● WORK TO COMPLETE
Every record must be copied exactly, except that pictures are dropped.

───── PROVIDED RECORDS ─────

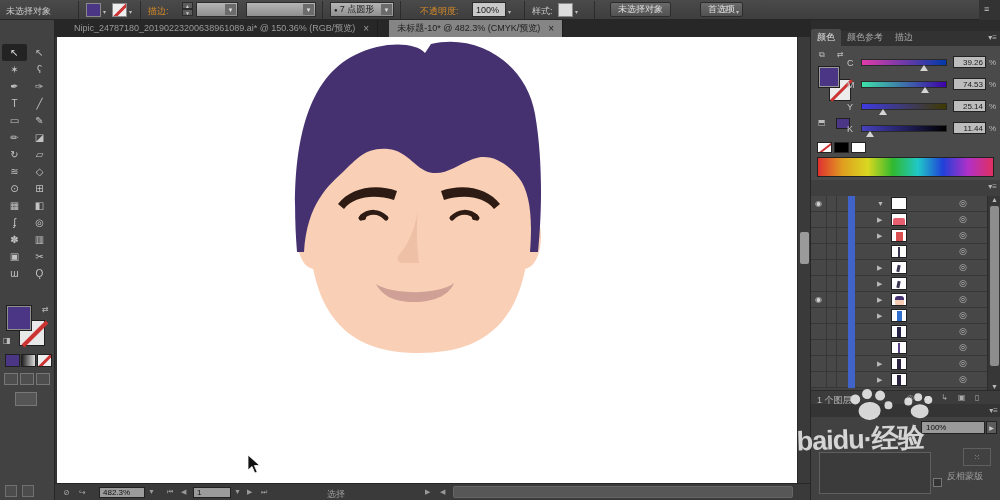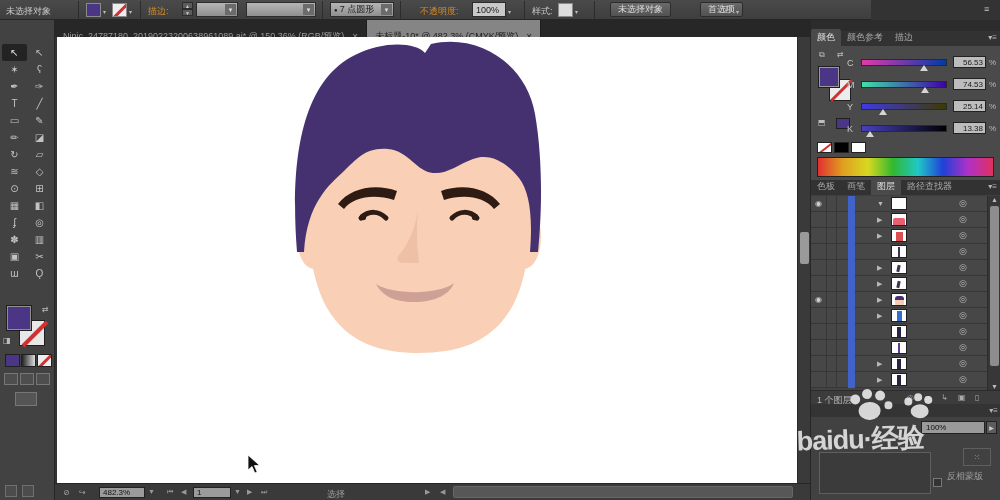--- a/index.html
+++ b/index.html
@@ -2,35 +2,35 @@
 <html><head>
 <meta charset="utf-8">
 <style>
   * { margin:0; padding:0; box-sizing:border-box; }
   html,body { width:1000px; height:500px; background:#333; overflow:hidden;
     font-family:"Liberation Sans","DejaVu Sans",sans-serif; }
   .abs { position:absolute; }
   #app { position:relative; width:1000px; height:500px; background:#333; font-size:9px; color:#cfcfcf; }
 
   
-  #topbar { left:0; top:0; width:871px; height:20px; background:linear-gradient(#4a4a4a,#3e3e3e); border-bottom:1px solid #262626; }
+  #topbar { left:0; top:0; width:979px; height:20px; background:linear-gradient(#4a4a4a,#3e3e3e); border-bottom:1px solid #262626; }
   #topbar .lbl { position:absolute; top:5px; color:#c9c9c9; }
   #topbar .lbl-orange { color:#d78c28; }
   .swatchbox { position:absolute; top:3px; width:15px; height:14px; border:1px solid #8a8a8a; }
   .mini-arrow { position:absolute; top:8px; font-size:6px; color:#bbb; }
   .combo { position:absolute; top:2px; height:15px; background:linear-gradient(#b5b5b5,#8f8f8f); border:1px solid #2c2c2c; color:#1c1c1c; display:flex; align-items:center; padding:0 3px; }
   .combo .ca { position:absolute; right:1px; top:1px; bottom:1px; width:11px; background:#6b6b6b; color:#ddd; font-size:6px; display:flex; align-items:center; justify-content:center; }
   .tb-btn { position:absolute; top:2px; height:15px; background:linear-gradient(#6a6a6a,#525252); border:1px solid #2c2c2c; border-radius:2px; color:#ddd; display:flex; align-items:center; padding:0 7px; }
   .sep { position:absolute; top:1px; width:1px; height:18px; background:#2c2c2c; }
   .stepper { position:absolute; top:2px; width:11px; height:15px; }
   .stepper div { height:7px; background:#5c5c5c; border:1px solid #2c2c2c; color:#ccc; font-size:5px; line-height:6px; text-align:center; }
 
   
   #tabbar { left:55px; top:20px; width:945px; height:17px; background:#272727; display:flex; }
-  .doc-tab { height:17px; display:flex; align-items:center; padding:16px 8px; border-right:1px solid #1d1d1d; color:#9a9a9a; white-space:nowrap; }
+  .doc-tab { height:17px; display:flex; align-items:center; padding:8px 8px; border-right:1px solid #1d1d1d; color:#9a9a9a; white-space:nowrap;margin-left:11px; }
   .doc-tab.active { background:#858585; color:#1e1e1e; }
   .doc-tab .close { margin-left:8px; font-size:10px; }
 
   
   #toolcol { left:0; top:20px; width:55px; height:480px; background:#424242; border-right:1px solid #262626; }
   #tools { position:absolute; left:2px; top:24px; width:50px; display:flex; flex-wrap:wrap; }
   .tool { width:25px; height:17px; display:flex; align-items:center; justify-content:center; color:#c3c3c3; font-size:10px; }
   .tool.active { background:#232323; border-radius:2px; color:#f0f0f0; }
   #proxy-fill { left:6px; top:285px; width:26px; height:26px; border:1px solid #1f1f1f; box-shadow:inset 0 0 0 1px #8f8f8f; }
   #proxy-stroke { left:19px; top:300px; width:26px; height:26px; background:#e8e8e8; border:1px solid #1f1f1f; }
@@ -274,59 +274,53 @@
           <div class="slash"></div>
         </div>
       <div class="abs" id="cp-fill" style="background: rgb(75, 53, 133);"></div>
       <span class="tiny-ic" style="left:7px;top:72px">⬒</span>
       <div class="abs" style="left: 25px; top: 72px; width: 14px; height: 11px; border: 1px solid rgb(31, 31, 31); background: rgb(75, 53, 133);" id="cp-closest"></div>
       <div id="channels">
           <div class="ch-row" style="top: 10px;">
             <span class="ch-label">C</span>
             <div class="ch-track" style="background:linear-gradient(to right,#e23aa9,#003aa9)"></div>
             <div class="ch-thumb" style="left:60.78px"></div>
-            <div class="ch-val">56.53</div>
+            <div class="ch-val">39.26</div>
             <span class="ch-unit">%</span>
           </div>
           <div class="ch-row" style="top: 32px;">
             <span class="ch-label">M</span>
             <div class="ch-track" style="background:linear-gradient(to right,#3ee2a9,#3e00a9)"></div>
             <div class="ch-thumb" style="left:61.64px"></div>
             <div class="ch-val">74.53</div>
             <span class="ch-unit">%</span>
           </div>
           <div class="ch-row" style="top: 54px;">
             <span class="ch-label">Y</span>
             <div class="ch-track" style="background:linear-gradient(to right,#3e3ae2,#3e3a00)"></div>
             <div class="ch-thumb" style="left:19.5px"></div>
             <div class="ch-val">25.14</div>
             <span class="ch-unit">%</span>
           </div>
           <div class="ch-row" style="top: 76px;">
             <span class="ch-label">K</span>
             <div class="ch-track" style="background:linear-gradient(to right,#4641bf,#000000)"></div>
             <div class="ch-thumb" style="left:7.459999999999999px"></div>
-            <div class="ch-val">13.38</div>
+            <div class="ch-val">11.44</div>
             <span class="ch-unit">%</span>
           </div>
         </div>
       <div class="mini-sw" style="left:6px;background:#fff;overflow:hidden">
         <div style="position:absolute;left:-3px;top:4px;width:22px;height:2px;background:#c33;transform:rotate(-38deg)"></div>
       </div>
       <div class="mini-sw" style="left:23px;background:#000"></div>
       <div class="mini-sw" style="left:40px;background:#fff"></div>
       <div id="spectrum"></div>
     </div>
 
-    <div class="ptabs" style="top:160px" id="dock-tabs">
-        <div class="ptab">色板</div>
-        <div class="ptab">画笔</div>
-        <div class="ptab active">图层</div>
-        <div class="ptab">路径查找器</div>
-      </div>
     <span class="pmenu" style="top:162px">▾≡</span>
 
     <div class="abs" id="layers">
       <div id="lrows">
           <div class="lrow">
             <div class="eyec">◉</div>
             <div class="lockc"></div>
             <div class="stripe" style="background:#3f63c9"></div>
             <span class="tri">▼</span>
             <div class="thumb"></div>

─────

● SOLUTION TO THIS PROBLEM
--- a/index.html
+++ b/index.html
@@ -2,35 +2,35 @@
 <html><head>
 <meta charset="utf-8">
 <style>
   * { margin:0; padding:0; box-sizing:border-box; }
   html,body { width:1000px; height:500px; background:#333; overflow:hidden;
     font-family:"Liberation Sans","DejaVu Sans",sans-serif; }
   .abs { position:absolute; }
   #app { position:relative; width:1000px; height:500px; background:#333; font-size:9px; color:#cfcfcf; }
 
   
-  #topbar { left:0; top:0; width:871px; height:20px; background:linear-gradient(#4a4a4a,#3e3e3e); border-bottom:1px solid #262626; }
+  #topbar { left:0; top:0; width:979px; height:20px; background:linear-gradient(#4a4a4a,#3e3e3e); border-bottom:1px solid #262626; }
   #topbar .lbl { position:absolute; top:5px; color:#c9c9c9; }
   #topbar .lbl-orange { color:#d78c28; }
   .swatchbox { position:absolute; top:3px; width:15px; height:14px; border:1px solid #8a8a8a; }
   .mini-arrow { position:absolute; top:8px; font-size:6px; color:#bbb; }
   .combo { position:absolute; top:2px; height:15px; background:linear-gradient(#b5b5b5,#8f8f8f); border:1px solid #2c2c2c; color:#1c1c1c; display:flex; align-items:center; padding:0 3px; }
   .combo .ca { position:absolute; right:1px; top:1px; bottom:1px; width:11px; background:#6b6b6b; color:#ddd; font-size:6px; display:flex; align-items:center; justify-content:center; }
   .tb-btn { position:absolute; top:2px; height:15px; background:linear-gradient(#6a6a6a,#525252); border:1px solid #2c2c2c; border-radius:2px; color:#ddd; display:flex; align-items:center; padding:0 7px; }
   .sep { position:absolute; top:1px; width:1px; height:18px; background:#2c2c2c; }
   .stepper { position:absolute; top:2px; width:11px; height:15px; }
   .stepper div { height:7px; background:#5c5c5c; border:1px solid #2c2c2c; color:#ccc; font-size:5px; line-height:6px; text-align:center; }
 
   
   #tabbar { left:55px; top:20px; width:945px; height:17px; background:#272727; display:flex; }
-  .doc-tab { height:17px; display:flex; align-items:center; padding:16px 8px; border-right:1px solid #1d1d1d; color:#9a9a9a; white-space:nowrap; }
+  .doc-tab { height:17px; display:flex; align-items:center; padding:8px 8px; border-right:1px solid #1d1d1d; color:#9a9a9a; white-space:nowrap;margin-left:11px; }
   .doc-tab.active { background:#858585; color:#1e1e1e; }
   .doc-tab .close { margin-left:8px; font-size:10px; }
 
   
   #toolcol { left:0; top:20px; width:55px; height:480px; background:#424242; border-right:1px solid #262626; }
   #tools { position:absolute; left:2px; top:24px; width:50px; display:flex; flex-wrap:wrap; }
   .tool { width:25px; height:17px; display:flex; align-items:center; justify-content:center; color:#c3c3c3; font-size:10px; }
   .tool.active { background:#232323; border-radius:2px; color:#f0f0f0; }
   #proxy-fill { left:6px; top:285px; width:26px; height:26px; border:1px solid #1f1f1f; box-shadow:inset 0 0 0 1px #8f8f8f; }
   #proxy-stroke { left:19px; top:300px; width:26px; height:26px; background:#e8e8e8; border:1px solid #1f1f1f; }
@@ -274,59 +274,53 @@
           <div class="slash"></div>
         </div>
       <div class="abs" id="cp-fill" style="background: rgb(75, 53, 133);"></div>
       <span class="tiny-ic" style="left:7px;top:72px">⬒</span>
       <div class="abs" style="left: 25px; top: 72px; width: 14px; height: 11px; border: 1px solid rgb(31, 31, 31); background: rgb(75, 53, 133);" id="cp-closest"></div>
       <div id="channels">
           <div class="ch-row" style="top: 10px;">
             <span class="ch-label">C</span>
             <div class="ch-track" style="background:linear-gradient(to right,#e23aa9,#003aa9)"></div>
             <div class="ch-thumb" style="left:60.78px"></div>
-            <div class="ch-val">56.53</div>
+            <div class="ch-val">39.26</div>
             <span class="ch-unit">%</span>
           </div>
           <div class="ch-row" style="top: 32px;">
             <span class="ch-label">M</span>
             <div class="ch-track" style="background:linear-gradient(to right,#3ee2a9,#3e00a9)"></div>
             <div class="ch-thumb" style="left:61.64px"></div>
             <div class="ch-val">74.53</div>
             <span class="ch-unit">%</span>
           </div>
           <div class="ch-row" style="top: 54px;">
             <span class="ch-label">Y</span>
             <div class="ch-track" style="background:linear-gradient(to right,#3e3ae2,#3e3a00)"></div>
             <div class="ch-thumb" style="left:19.5px"></div>
             <div class="ch-val">25.14</div>
             <span class="ch-unit">%</span>
           </div>
           <div class="ch-row" style="top: 76px;">
             <span class="ch-label">K</span>
             <div class="ch-track" style="background:linear-gradient(to right,#4641bf,#000000)"></div>
             <div class="ch-thumb" style="left:7.459999999999999px"></div>
-            <div class="ch-val">13.38</div>
+            <div class="ch-val">11.44</div>
             <span class="ch-unit">%</span>
           </div>
         </div>
       <div class="mini-sw" style="left:6px;background:#fff;overflow:hidden">
         <div style="position:absolute;left:-3px;top:4px;width:22px;height:2px;background:#c33;transform:rotate(-38deg)"></div>
       </div>
       <div class="mini-sw" style="left:23px;background:#000"></div>
       <div class="mini-sw" style="left:40px;background:#fff"></div>
       <div id="spectrum"></div>
     </div>
 
-    <div class="ptabs" style="top:160px" id="dock-tabs">
-        <div class="ptab">色板</div>
-        <div class="ptab">画笔</div>
-        <div class="ptab active">图层</div>
-        <div class="ptab">路径查找器</div>
-      </div>
     <span class="pmenu" style="top:162px">▾≡</span>
 
     <div class="abs" id="layers">
       <div id="lrows">
           <div class="lrow">
             <div class="eyec">◉</div>
             <div class="lockc"></div>
             <div class="stripe" style="background:#3f63c9"></div>
             <span class="tri">▼</span>
             <div class="thumb"></div>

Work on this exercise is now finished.